DATA PROVIDED
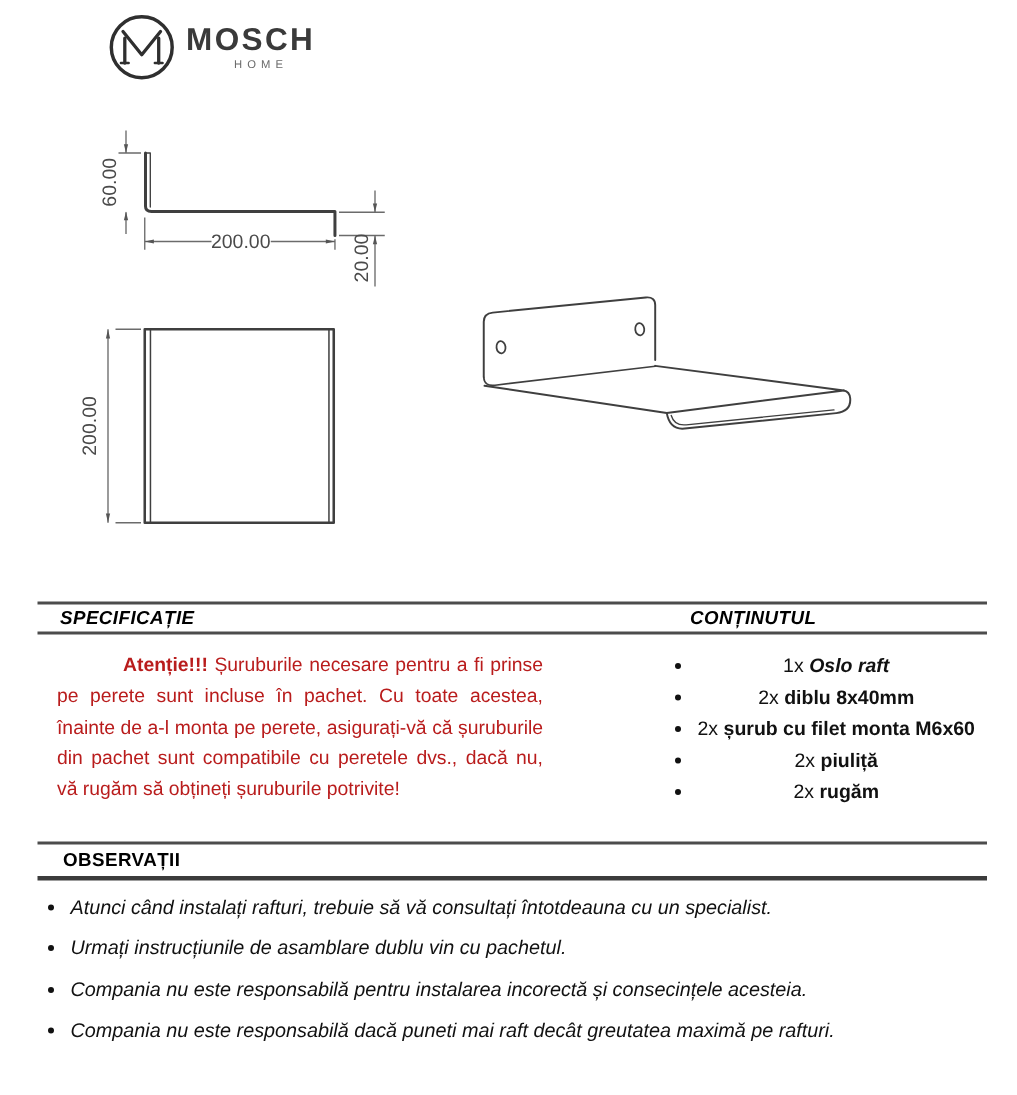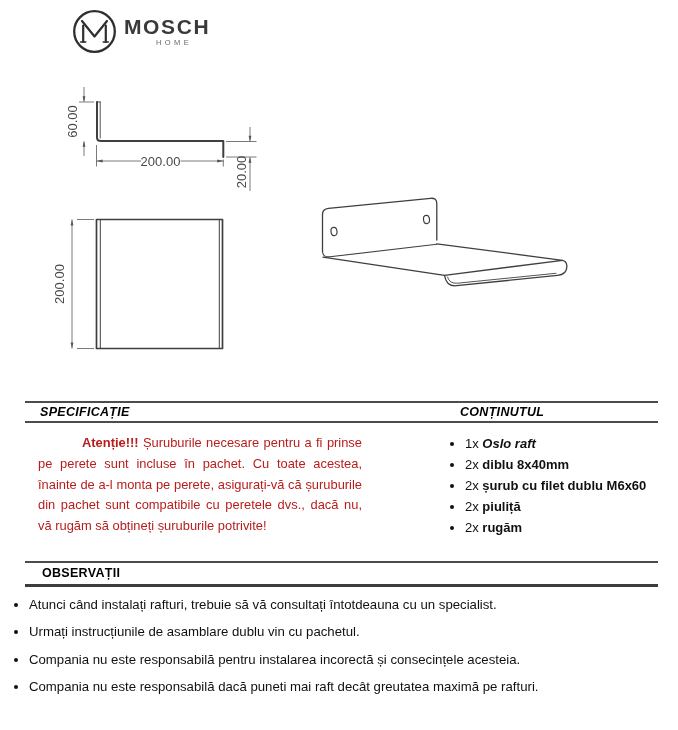--- a/index.html
+++ b/index.html
@@ -41,7 +41,7 @@
   
   .contents{position:absolute;left:447px;top:437px;margin:0;padding-left:18px;
     list-style:disc outside;font-size:13px;color:#111;}
-  .contents li{margin-bottom:7.5px;line-height:13.5px;}
+  .contents li{margin-bottom:7.5px;line-height:13.5px;text-align:center;}
   .contents .qty{font-weight:400;}
   .contents .item-name{font-weight:700;}
   .contents li.first-item .item-name{font-style:italic;}

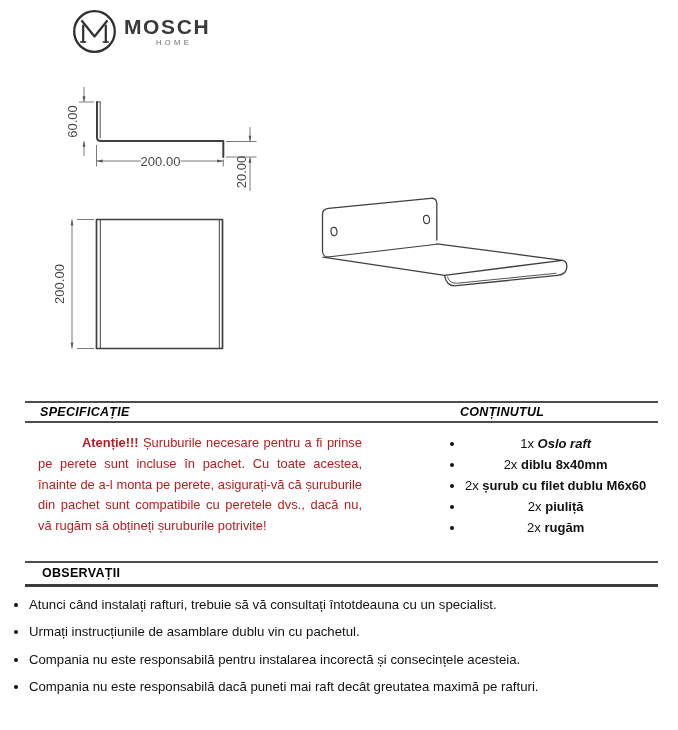--- a/index.html
+++ b/index.html
@@ -139,7 +139,7 @@
     </li>
     <li>
       <span class="qty">2x</span>
-      <span class="item-name">șurub cu filet dublu M6x60</span>
+      <span class="item-name">șurub cu filet monta M6x60</span>
     </li>
     <li>
       <span class="qty">2x</span>

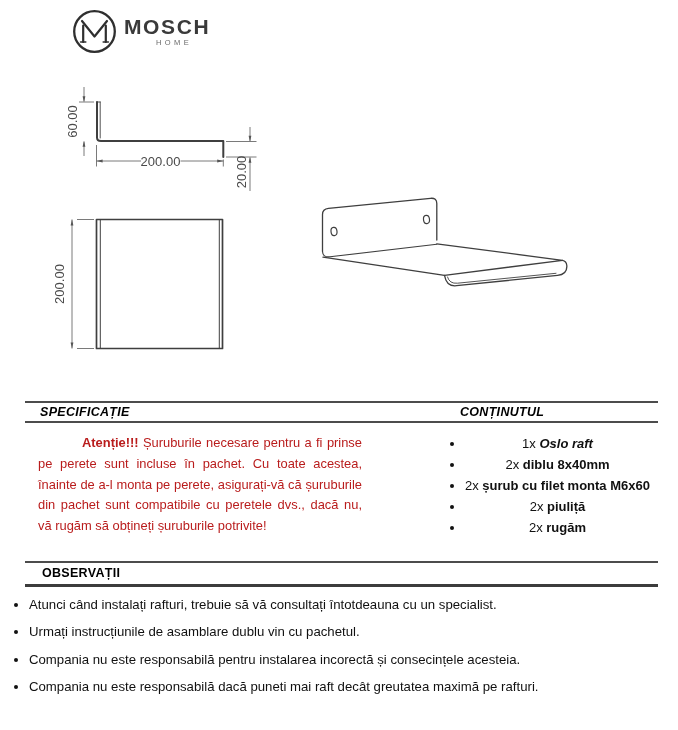--- a/index.html
+++ b/index.html
@@ -47,8 +47,8 @@
   .contents li.first-item .item-name{font-style:italic;}
 
   
-  .observations{position:absolute;left:16px;top:598px;width:632px;margin:0;padding-left:13px;
-    list-style:disc outside;font-size:13.2px;color:#111;}
+  .observations{position:absolute;left:34px;top:598px;width:632px;margin:0;padding-left:13px;
+    list-style:disc outside;font-size:13.2px;color:#111;font-style:italic;}
   .observations li{margin-bottom:13.6px;line-height:13.8px;}
 </style>
 </head>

REQUIREMENT
Only the text of the records belongs in the answer, printed exactly and without pictures.

TASK SOLUTION
--- a/index.html
+++ b/index.html
@@ -41,7 +41,7 @@
   
   .contents{position:absolute;left:447px;top:437px;margin:0;padding-left:18px;
     list-style:disc outside;font-size:13px;color:#111;}
-  .contents li{margin-bottom:7.5px;line-height:13.5px;}
+  .contents li{margin-bottom:7.5px;line-height:13.5px;text-align:center;}
   .contents .qty{font-weight:400;}
   .contents .item-name{font-weight:700;}
   .contents li.first-item .item-name{font-style:italic;}

--- a/index.html
+++ b/index.html
@@ -139,7 +139,7 @@
     </li>
     <li>
       <span class="qty">2x</span>
-      <span class="item-name">șurub cu filet dublu M6x60</span>
+      <span class="item-name">șurub cu filet monta M6x60</span>
     </li>
     <li>
       <span class="qty">2x</span>

--- a/index.html
+++ b/index.html
@@ -47,8 +47,8 @@
   .contents li.first-item .item-name{font-style:italic;}
 
   
-  .observations{position:absolute;left:16px;top:598px;width:632px;margin:0;padding-left:13px;
-    list-style:disc outside;font-size:13.2px;color:#111;}
+  .observations{position:absolute;left:34px;top:598px;width:632px;margin:0;padding-left:13px;
+    list-style:disc outside;font-size:13.2px;color:#111;font-style:italic;}
   .observations li{margin-bottom:13.6px;line-height:13.8px;}
 </style>
 </head>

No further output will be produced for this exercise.